• [Assignment]: Please tally the lines of the listing that follows where the word "recast" appears, and reply with the number only.

• [Exercise input]:
+++

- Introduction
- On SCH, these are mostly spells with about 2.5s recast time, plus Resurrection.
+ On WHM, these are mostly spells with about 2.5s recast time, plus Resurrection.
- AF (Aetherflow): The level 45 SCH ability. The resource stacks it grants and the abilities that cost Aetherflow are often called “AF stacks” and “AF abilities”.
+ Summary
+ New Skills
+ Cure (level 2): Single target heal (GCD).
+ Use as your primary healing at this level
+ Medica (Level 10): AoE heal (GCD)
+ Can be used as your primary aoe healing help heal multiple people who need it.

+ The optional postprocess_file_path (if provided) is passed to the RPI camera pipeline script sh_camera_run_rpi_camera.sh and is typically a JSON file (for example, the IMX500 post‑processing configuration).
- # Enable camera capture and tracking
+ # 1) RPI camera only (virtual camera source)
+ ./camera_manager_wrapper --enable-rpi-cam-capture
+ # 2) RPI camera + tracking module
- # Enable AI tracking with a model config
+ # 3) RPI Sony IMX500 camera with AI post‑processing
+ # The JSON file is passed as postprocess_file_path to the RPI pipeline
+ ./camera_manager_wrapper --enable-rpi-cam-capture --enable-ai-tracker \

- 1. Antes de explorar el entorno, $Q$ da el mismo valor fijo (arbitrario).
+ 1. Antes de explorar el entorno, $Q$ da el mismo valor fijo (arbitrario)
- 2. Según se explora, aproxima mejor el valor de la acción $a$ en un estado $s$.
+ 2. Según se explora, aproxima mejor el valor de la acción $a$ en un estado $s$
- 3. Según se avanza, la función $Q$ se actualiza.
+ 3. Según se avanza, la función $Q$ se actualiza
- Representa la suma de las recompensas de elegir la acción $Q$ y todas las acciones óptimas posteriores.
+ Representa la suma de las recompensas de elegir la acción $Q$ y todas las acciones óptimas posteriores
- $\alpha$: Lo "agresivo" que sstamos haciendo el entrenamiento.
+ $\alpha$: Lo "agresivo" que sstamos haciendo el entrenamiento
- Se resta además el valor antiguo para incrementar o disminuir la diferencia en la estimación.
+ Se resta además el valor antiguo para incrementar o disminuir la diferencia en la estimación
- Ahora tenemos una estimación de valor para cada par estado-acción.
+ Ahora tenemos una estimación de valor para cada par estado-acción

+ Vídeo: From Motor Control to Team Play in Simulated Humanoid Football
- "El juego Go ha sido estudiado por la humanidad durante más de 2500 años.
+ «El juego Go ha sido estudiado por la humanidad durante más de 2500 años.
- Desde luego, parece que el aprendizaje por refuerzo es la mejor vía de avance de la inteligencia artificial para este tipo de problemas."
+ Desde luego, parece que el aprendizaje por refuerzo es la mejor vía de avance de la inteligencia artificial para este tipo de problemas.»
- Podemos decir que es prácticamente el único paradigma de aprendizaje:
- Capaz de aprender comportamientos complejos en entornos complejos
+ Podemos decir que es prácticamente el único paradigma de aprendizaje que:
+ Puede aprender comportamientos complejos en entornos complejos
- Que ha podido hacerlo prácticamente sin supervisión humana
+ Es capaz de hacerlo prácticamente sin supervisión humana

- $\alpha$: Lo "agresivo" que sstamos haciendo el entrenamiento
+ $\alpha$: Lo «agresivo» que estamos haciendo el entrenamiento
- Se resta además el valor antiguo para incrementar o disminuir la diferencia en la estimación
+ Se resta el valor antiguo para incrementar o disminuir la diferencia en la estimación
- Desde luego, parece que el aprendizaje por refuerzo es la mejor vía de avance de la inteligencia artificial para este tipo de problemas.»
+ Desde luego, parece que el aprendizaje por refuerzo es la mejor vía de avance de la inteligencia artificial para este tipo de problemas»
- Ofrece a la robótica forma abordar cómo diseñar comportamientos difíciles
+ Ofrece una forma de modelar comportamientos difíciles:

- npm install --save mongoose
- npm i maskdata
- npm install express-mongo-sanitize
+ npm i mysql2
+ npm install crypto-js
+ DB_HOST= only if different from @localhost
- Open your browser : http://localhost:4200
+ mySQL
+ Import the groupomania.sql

+++

• [Answer space]: 2